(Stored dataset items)

********

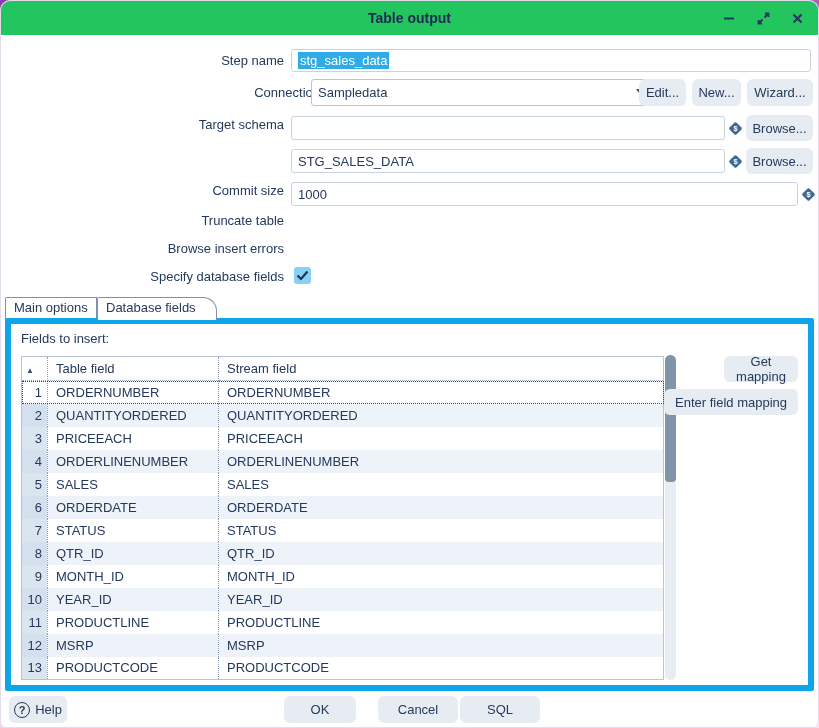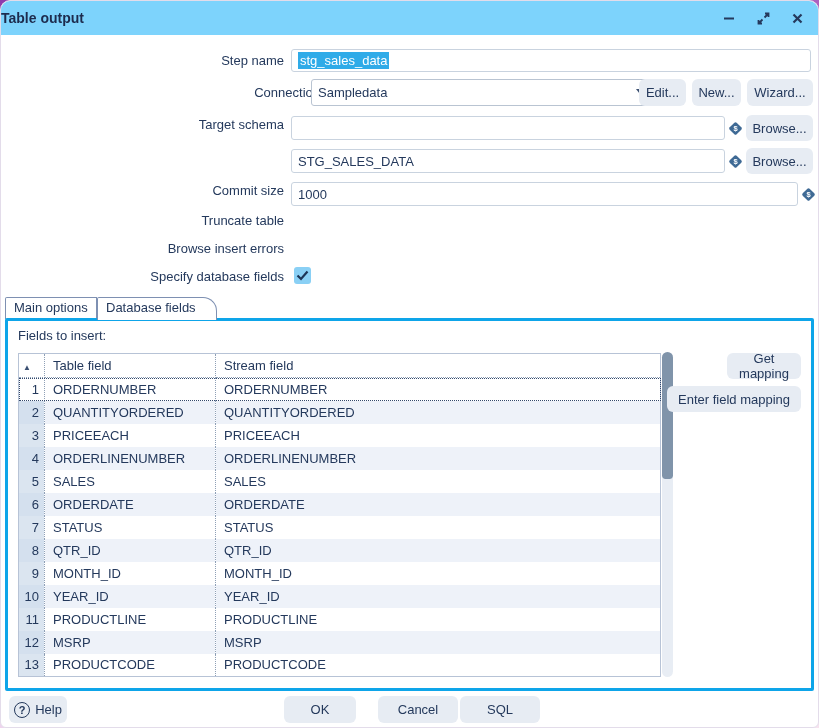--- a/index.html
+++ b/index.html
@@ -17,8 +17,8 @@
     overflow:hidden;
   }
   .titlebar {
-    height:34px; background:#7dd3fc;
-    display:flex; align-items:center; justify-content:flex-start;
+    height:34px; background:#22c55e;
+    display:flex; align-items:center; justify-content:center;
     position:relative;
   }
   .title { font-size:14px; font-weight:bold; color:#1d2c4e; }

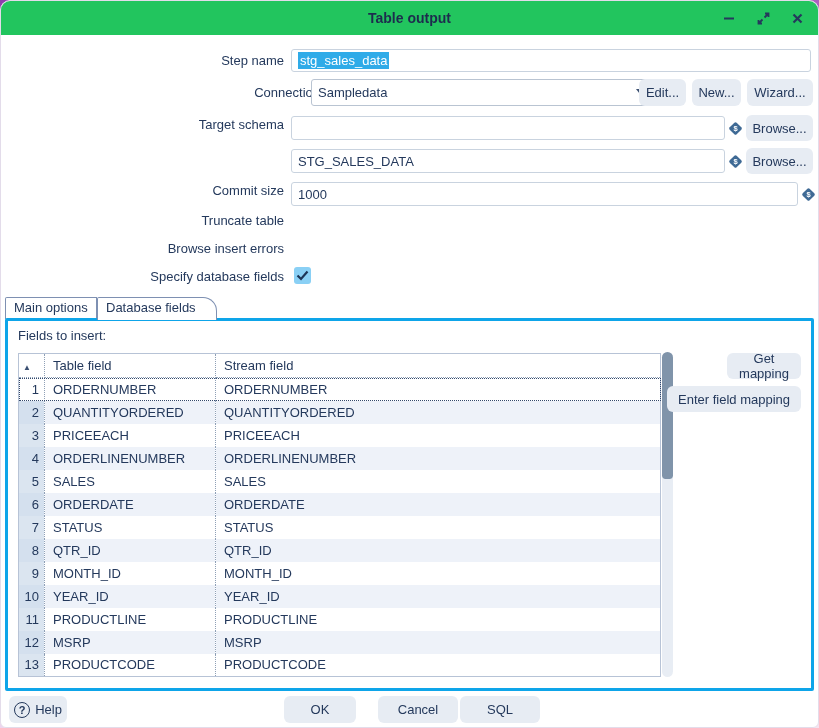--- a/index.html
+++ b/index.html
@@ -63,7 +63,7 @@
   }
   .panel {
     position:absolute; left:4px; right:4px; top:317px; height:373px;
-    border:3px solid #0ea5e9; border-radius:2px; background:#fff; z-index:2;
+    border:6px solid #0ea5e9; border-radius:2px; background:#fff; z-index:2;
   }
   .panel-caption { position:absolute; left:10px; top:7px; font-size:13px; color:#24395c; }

********

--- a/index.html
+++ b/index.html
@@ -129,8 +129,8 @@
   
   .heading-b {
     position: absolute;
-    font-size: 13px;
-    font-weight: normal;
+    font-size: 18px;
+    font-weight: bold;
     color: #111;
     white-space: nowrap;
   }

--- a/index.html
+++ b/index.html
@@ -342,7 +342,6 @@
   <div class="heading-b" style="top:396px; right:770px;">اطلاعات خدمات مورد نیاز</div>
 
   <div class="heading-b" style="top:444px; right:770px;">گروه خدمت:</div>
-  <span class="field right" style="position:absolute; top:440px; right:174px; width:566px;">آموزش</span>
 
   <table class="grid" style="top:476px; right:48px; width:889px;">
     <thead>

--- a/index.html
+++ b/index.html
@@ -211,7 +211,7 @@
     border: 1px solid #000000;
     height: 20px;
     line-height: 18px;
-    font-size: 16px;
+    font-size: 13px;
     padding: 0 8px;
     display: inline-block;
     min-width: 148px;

********

• Activity: The answer is the lines above between the line holding "line-height: 18px;" and the line holding "min-width: 148px;", inclusive, each written out exactly, and no others.

• Written response:
     line-height: 18px;
-    font-size: 16px;
+    font-size: 13px;
     padding: 0 8px;
     display: inline-block;
     min-width: 148px;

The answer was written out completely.